Jakarta, IDN Times - Wakil Ketua Komisi XII DPR RI Sugeng Suparwoto menyampaikan Komisi XII DPR RI tengah mematangkan poin-poin baru dalam revisi Undang-Undang Minyak dan Gas Bumi (UU Migas).
Fokus utama dalam aturan tersebut bukan sekadar memperbaiki tata kelola pasca-putusan Mahkamah Konstitusi (MK), melainkan memperkenalkan mekanisme dana khusus migas atau Petroleum Fund.
"Maka di Undang-Undang Migas yang akan menjadi kebaruannya, selain tata kelola karena dibatalkan Mahkamah Konstitusi, kami akan menciptakan yang disebut dengan Petroleum Fund," kata Sugeng di IDN HQ, Jakarta, dikutip Kamis (7/5/2026).
1. Alasan di balik perlunya Petroleum Fund

Pembentukan dana migas didasari kekhawatiran jika proses eksplorasi sepenuhnya diserahkan melalui skema business to business (B2B). Saat ini, lokasi pencarian cadangan baru semakin bergeser ke area laut dalam yang didominasi temuan gas.
Sementara itu, proses pengembangan lapangan gas dinilai jauh lebih rumit dibandingkan minyak, baik dari aspek teknis maupun skema anggaran pengembangannya. Oleh karena itu, keberadaan Petroleum Fund dianggap penting.

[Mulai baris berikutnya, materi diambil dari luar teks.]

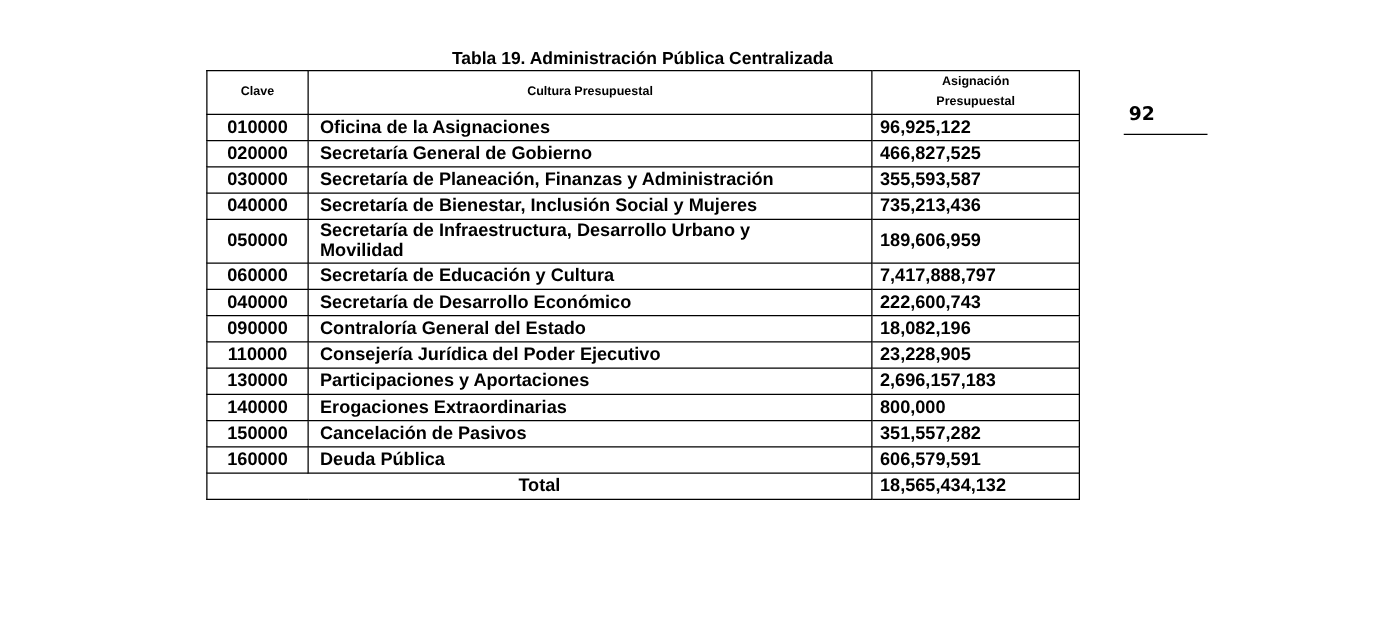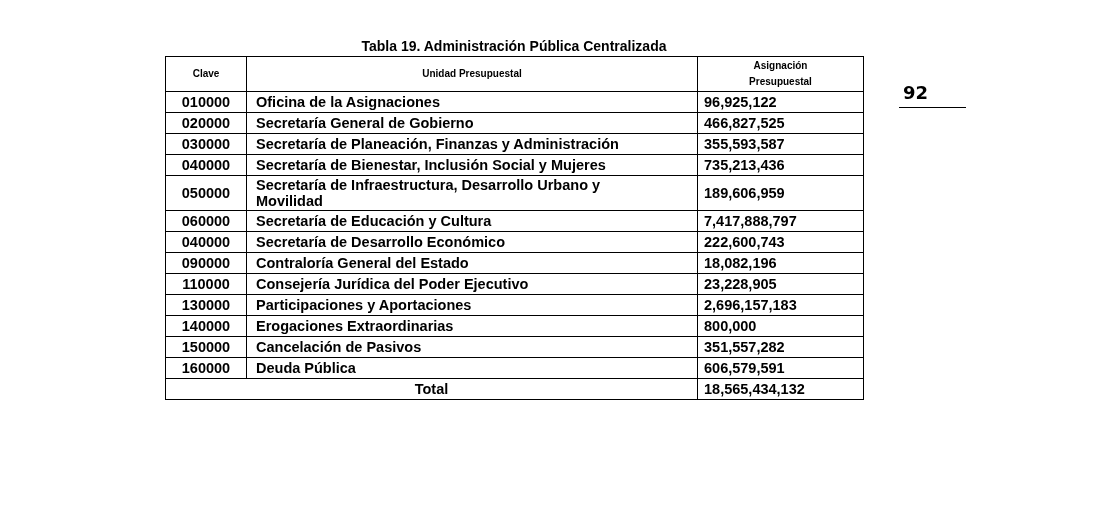--- a/index.html
+++ b/index.html
@@ -113,7 +113,7 @@
   <thead>
     <tr>
       <th>Clave</th>
-      <th>Unidad Presupuestal</th>
+      <th>Cultura Presupuestal</th>
       <th class="amount-head">
         <span>Asignación</span><br>
         <span>Presupuestal</span>

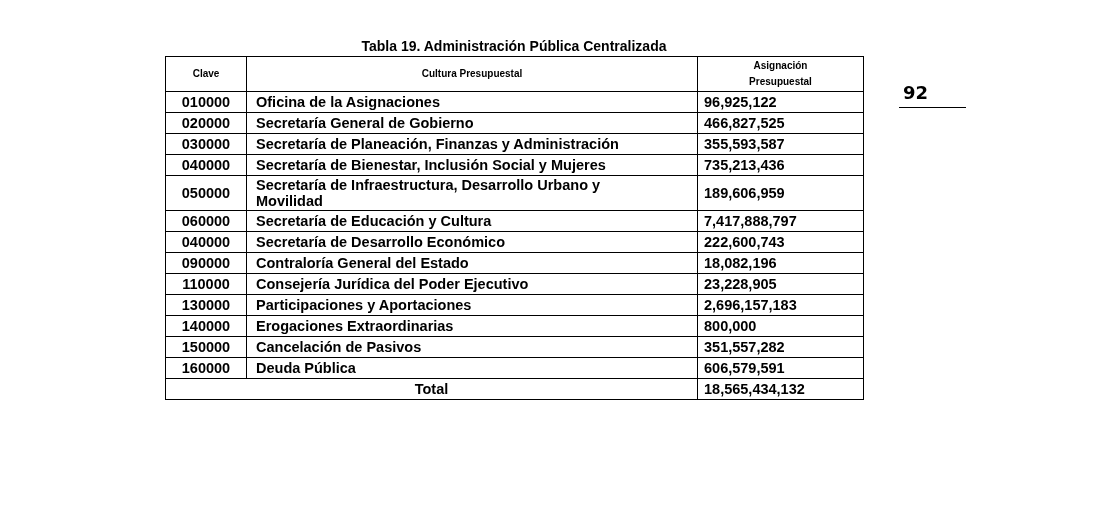--- a/index.html
+++ b/index.html
@@ -86,7 +86,7 @@
       position: absolute;
       left: 903px;
       top: 82px;
-      font-size: 18px;
+      font-size: 15px;
       font-weight: bold;
       font-family: "DejaVu Sans", sans-serif;
     }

"Tanpa itu kalau kita menyerahkan eksplorasi B2B saya kira berat," ujar Sugeng.
2. Petroleum Fund dikelola badan usaha khusus

Terkait siapa yang akan mengelola dana tersebut, mekanismenya akan merujuk pada amanat Mahkamah Konstitusi. Pengelolaan Petroleum Fund direncanakan berada di bawah kendali Badan Usaha Khusus yang bersifat independen.

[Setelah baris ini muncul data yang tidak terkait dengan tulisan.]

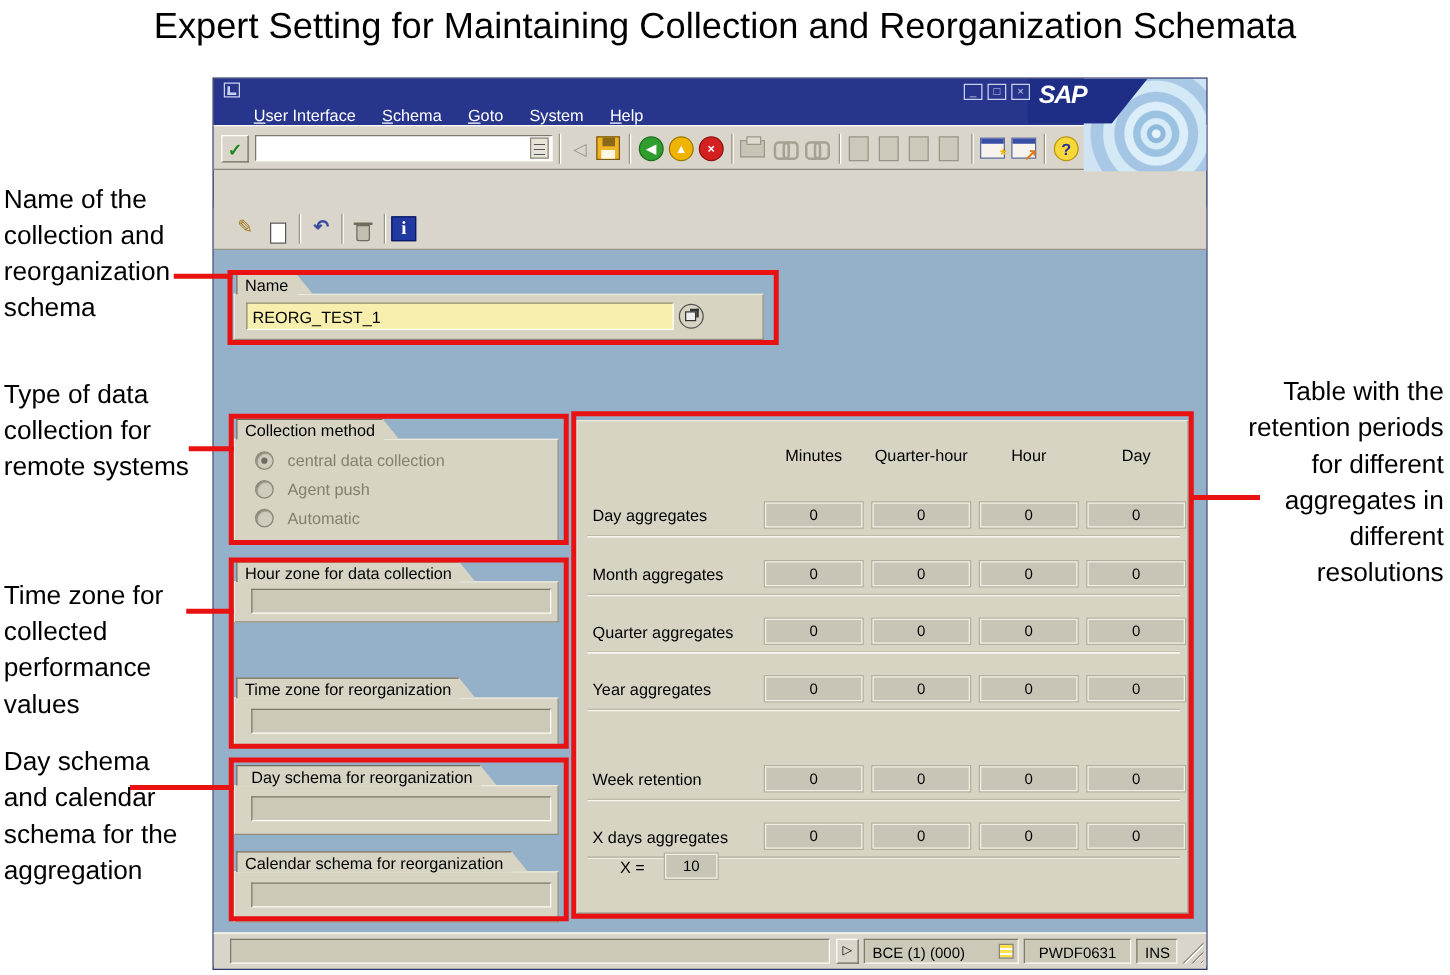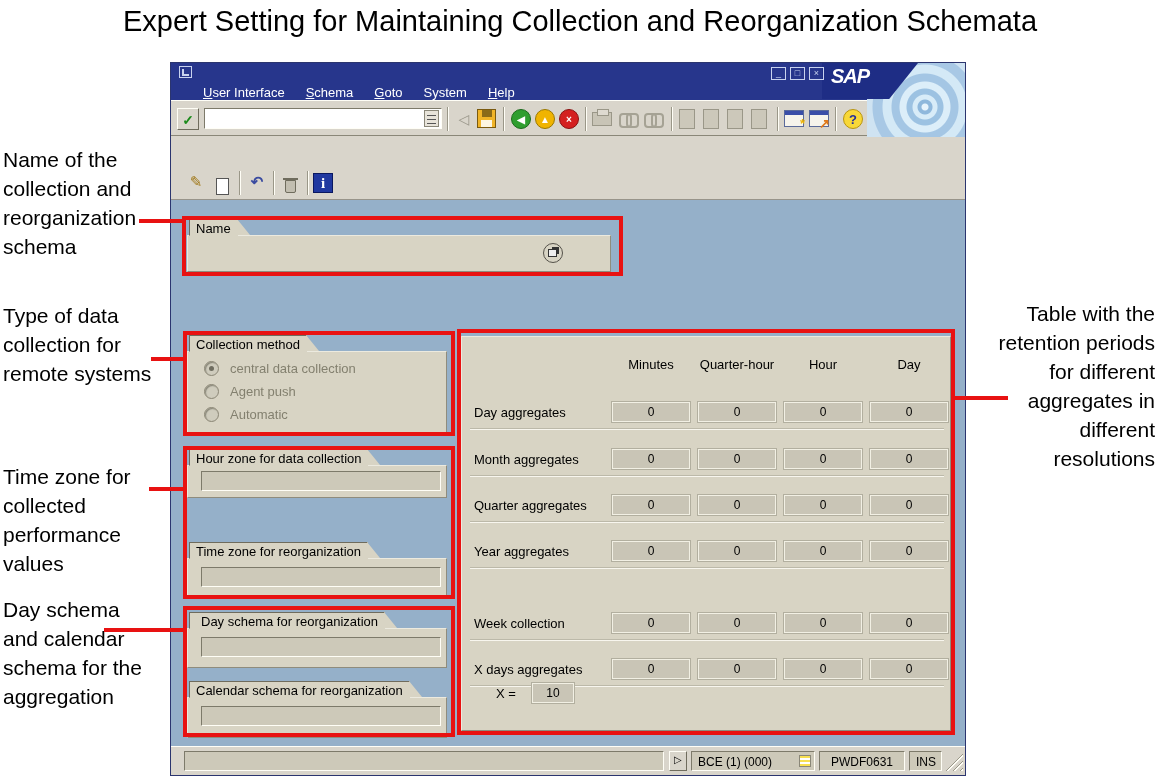--- a/index.html
+++ b/index.html
@@ -267,6 +267,7 @@
 
     <div class="grp-tab" style="left:18px; top:19px;"><span>Name</span></div>
     <div class="grp-body" style="left:16px; top:35px; width:424px; height:37px;"></div>
+    <div class="yellowfield" style="left:26px; top:42px; width:342px;">REORG_TEST_1</div>
     <div class="matchcode" style="left:372px; top:43px;"></div>
 
     <div class="grp-tab" style="left:18px; top:135px;"><span>Collection method</span></div>

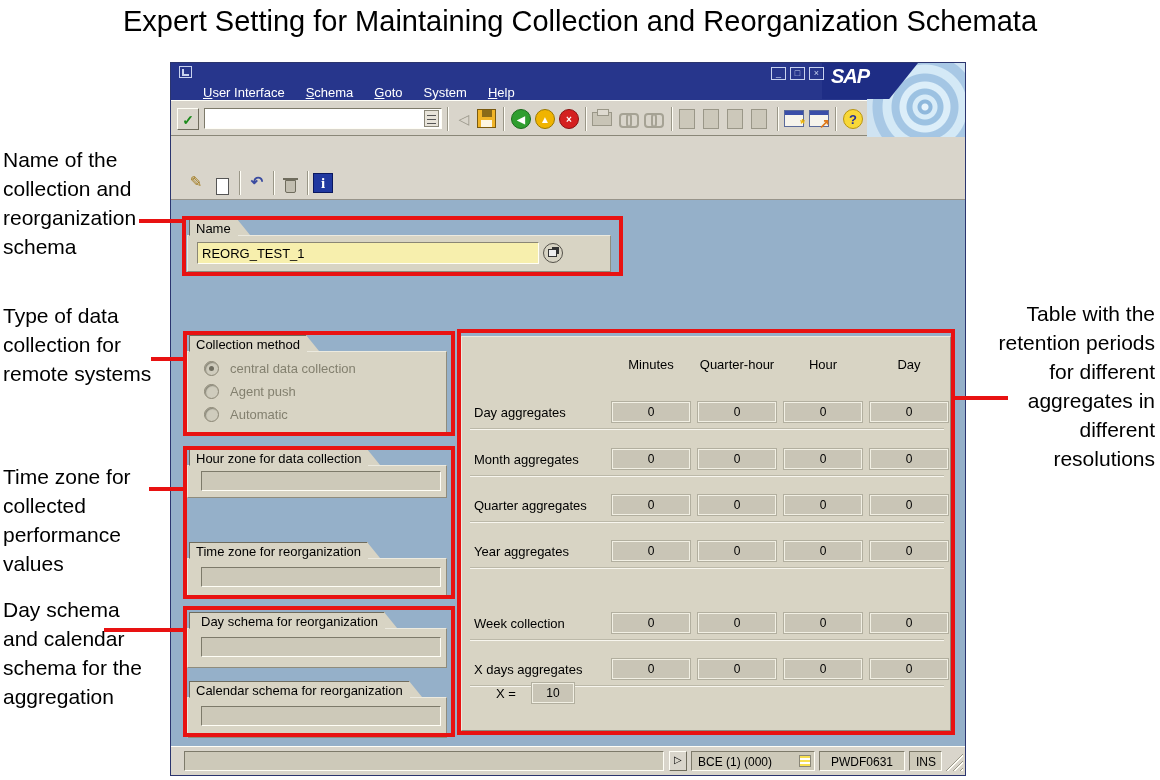--- a/index.html
+++ b/index.html
@@ -330,7 +330,7 @@
       <div class="valbox" style="left:408px; top:204px;">0</div>
       <div class="rowline" style="top:230px;"></div>
 
-      <div class="rowlabel" style="left:12px; top:279px;">Week collection</div>
+      <div class="rowlabel" style="left:12px; top:279px;">Week retention</div>
       <div class="valbox" style="left:150px; top:276px;">0</div>
       <div class="valbox" style="left:236px; top:276px;">0</div>
       <div class="valbox" style="left:322px; top:276px;">0</div>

Entitas mandiri itulah yang nantinya memiliki tugas dan kewenangan untuk mengurusi dana khusus tersebut guna kepentingan sektor migas nasional.
"Kan Mahkamah Konstitusi mengamanatkan adanya Badan Usaha Khusus yang independen. Itu sebuah entitas yang independen, inilah yang akan mengelola tadi Petroleum Fund," paparnya.
3. Dorong kepastian hukum bagi kontraktor

Langkah yang dipaparkan Sugeng juga menjadi solusi atas persoalan kelembagaan setelah pembubaran BP Migas. Saat ini, SKK Migas hanya beroperasi atas dasar peraturan presiden (perpres), yang membuat kekuatan hukum dan kesucian kontrak di Indonesia diragukan.
"Mahkamah Konstitusi membatalkan BP Migas menjadi sekarang SKK Migas yang hanya Perpres, maka sanctity of contract atau kesucian kontrak oleh operator-operator besar kayak the seven sisters itu sekarang dianggap masih meragukan," kata dia.
Melalui undang-undang yang baru, Badan Usaha Khusus akan dibentuk untuk menggantikan peran lembaga sebelumnya. Dengan adanya badan ini, para kontraktor nantinya tidak lagi menjalin kontrak langsung dengan negara.
"Jadi kontraktor berkontrak tidak kepada negara seperti hari ini, tetapi kepada Badan Usaha Khusus," ujar Sugeng.